Carl Lorenz , with full name Daniel Wilhelm Ferdinand Carl Lorenz (born July 6, 1844 in Hanover , † December 20, 1889 in Berlin ) was a German technician and industrialist.

The manufacturer of radio and telecommunications equipment C. Lorenz AG emerged from the telegraph construction company C. Lorenz , which he founded in 1880, and Standard Elektrik Lorenz AG (SEL) as its successor .

Life

Carl Lorenz, ca.1865

Carl Lorenz was born in Hanover in 1844 as the son of the chamber musician and brass music composer Carl Daniel Lorenz. Nothing more is known about his youth. But he appears in the Berlin address book of 1870 in addition to his home address Alexanderplatz 2 as the owner of his own mechanical workshop at Oranienstrasse 156. However, he gave up this and on October 1, 1870 moved his home and work to Brandenburgstrasse. There, at number 45, the mechanic and industrialist Wilhelm Horn had just founded the Berlin International Telegraph Construction Company .

Horn had been the owner of the Telegraphenbauanstalt and pendulum clock factory Wilhelm Horn in Glashütte since 1862 . As a result of his acquaintance with Bethel Henry Strousberg , one of the most influential German industrialists of the time, he had won large orders to build telegraph equipment for private railway companies and had moved to the capital. Carl Lorenz and his younger brother Alfred worked together with Horn and in 1878 Carl was already a partner. The company, now at Hollmannstrasse 35, changed its name to Horn & Lorenz and Horn left the management to its partner for health reasons. In the same year, Lorenz separated from Wilhelm Horn.
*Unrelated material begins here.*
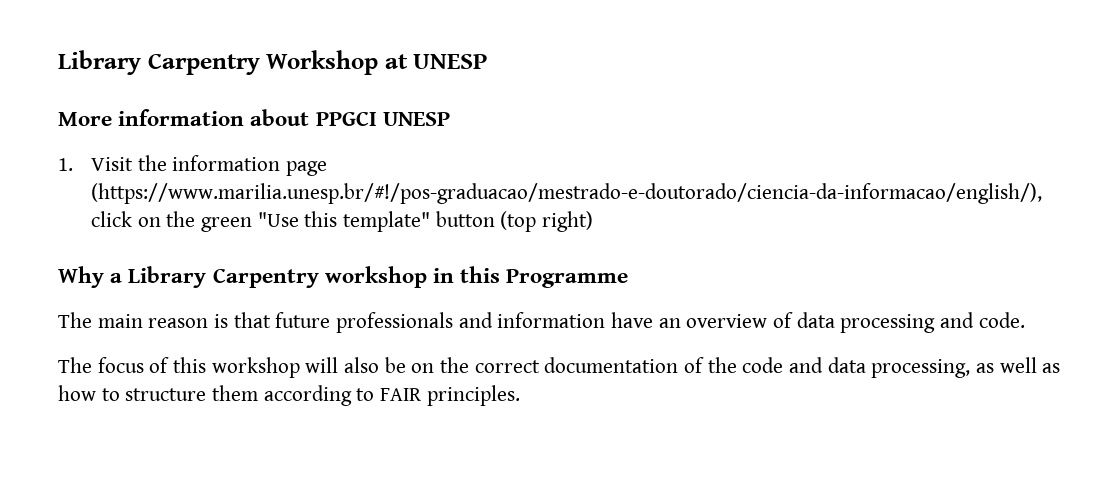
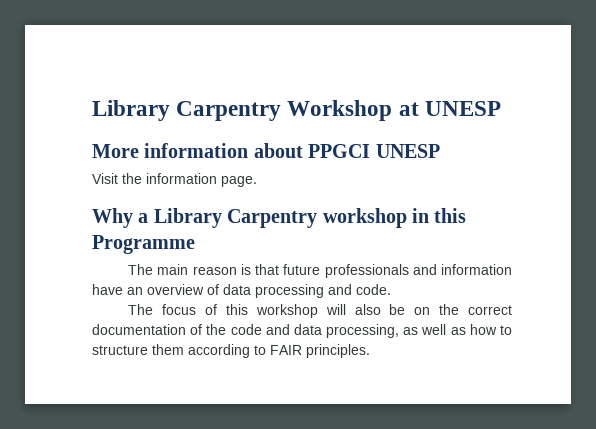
[58,158,73,171] 1. -> (440, 151) none
[286,161,328,176] [91,183,1043,204] [91,211,594,232] page (https://www.marilia.unesp.br/#!/pos-graduacao/mestrado-e-doutorado/ciencia-da-informacao/english/), click on the green "Use this template" button (top right) -> [221,176,257,187] page.

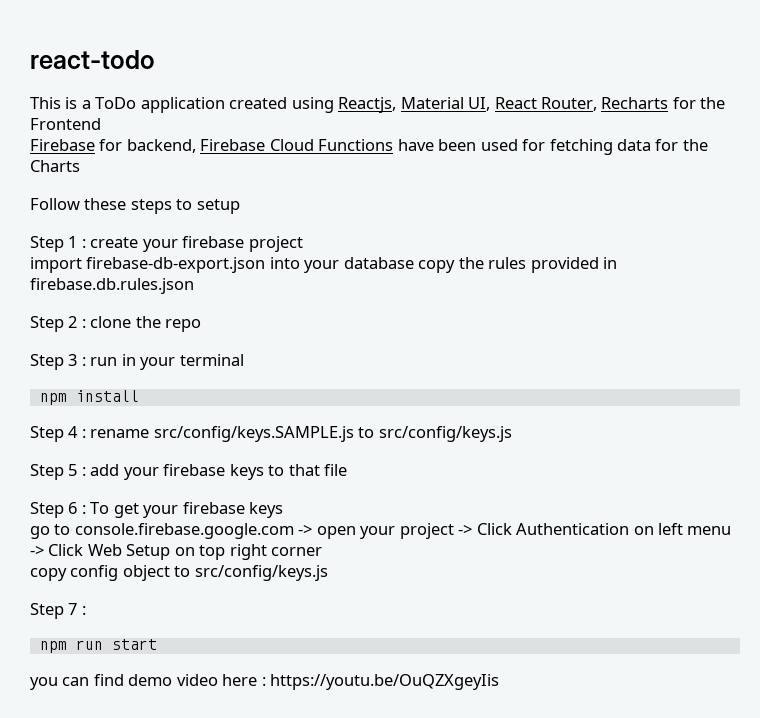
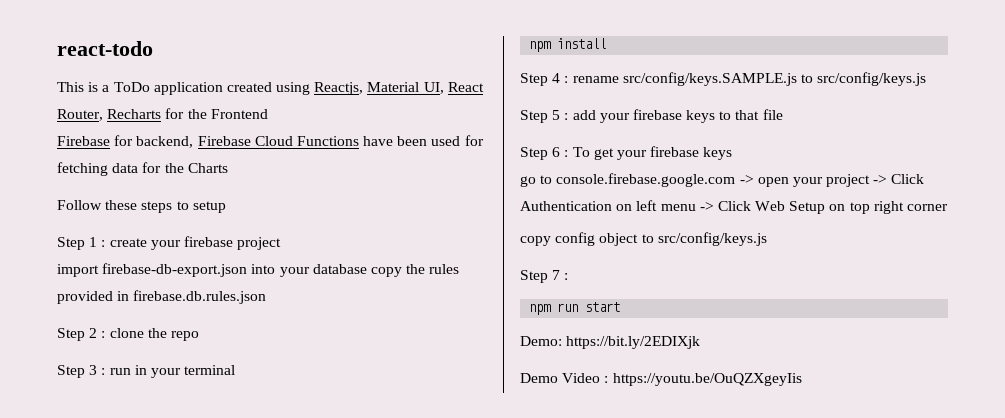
[30,674,258,690] you can find demo video here -> [520,336,701,349] [520,373,601,383] Demo: https://bit.ly/2EDIXjk // Demo Video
C. Lorenz Telegraphenbau-Anstalt, Prinzessinnenstr. 21 (today Berlin-Kreuzberg ), around 1883

On July 1, 1880, Carl Lorenz and his assistant Fritz Schlachte founded their own mechanical workshop that produced Morse and electromechanical devices. After arc lights were introduced in Berlin in 1878 and the incandescent lamp and electric train in 1879 , Carl Lorenz's entry in the Berlin address book was in 1880 as the owner of a telegraph construction company, a factory for electric light, electric railways, art and industry . He received his first order from the Berlin-Görlitzer Bahn, founded by Strousberg and completed in 1867. His younger brother Alfred joined them and became a workshop master in the growing company.

In October 1883, the company moved to Prinzessinnenstrasse 21 to expand, but in the night of December 3rd to 4th, 1883, it lost both the building and the machines in a fire that the fire brigade couldn't control because of frozen hoses could get. Three weeks later, operations were resumed with partially renovated and new machines at Prinzenstrasse 35. In October 1885, the company moved back to Prinzessinnenstrasse 21, where a four-storey transverse building had meanwhile been erected, the 3rd and 4th floors of which were fully occupied by Carl Lorenz, who took the opportunity to install steam-powered machines for the first time its production.

On December 20, 1889, Carl Lorenz died of influenza that was rampant in Berlin. For a while, his brother Alfred continued to run the company for his brother's widow and children. In the same year, however, the businessman Robert Held agreed with the widow to take over the C. Lorenz Telegraphenbauanstalt company for 50,000 marks.

Aftermath

Under the direction of Robert Held, C. Lorenz AG became a global company. After his death in 1930, Standard Elektrizitätsgesellschaft (SEG) , a subsidiary of the American International Telephone and Telegraph Company (ITT), took over the majority of the shares. At that time the company had around 2,700 employees and a share capital of 9.5 million Reichsmarks.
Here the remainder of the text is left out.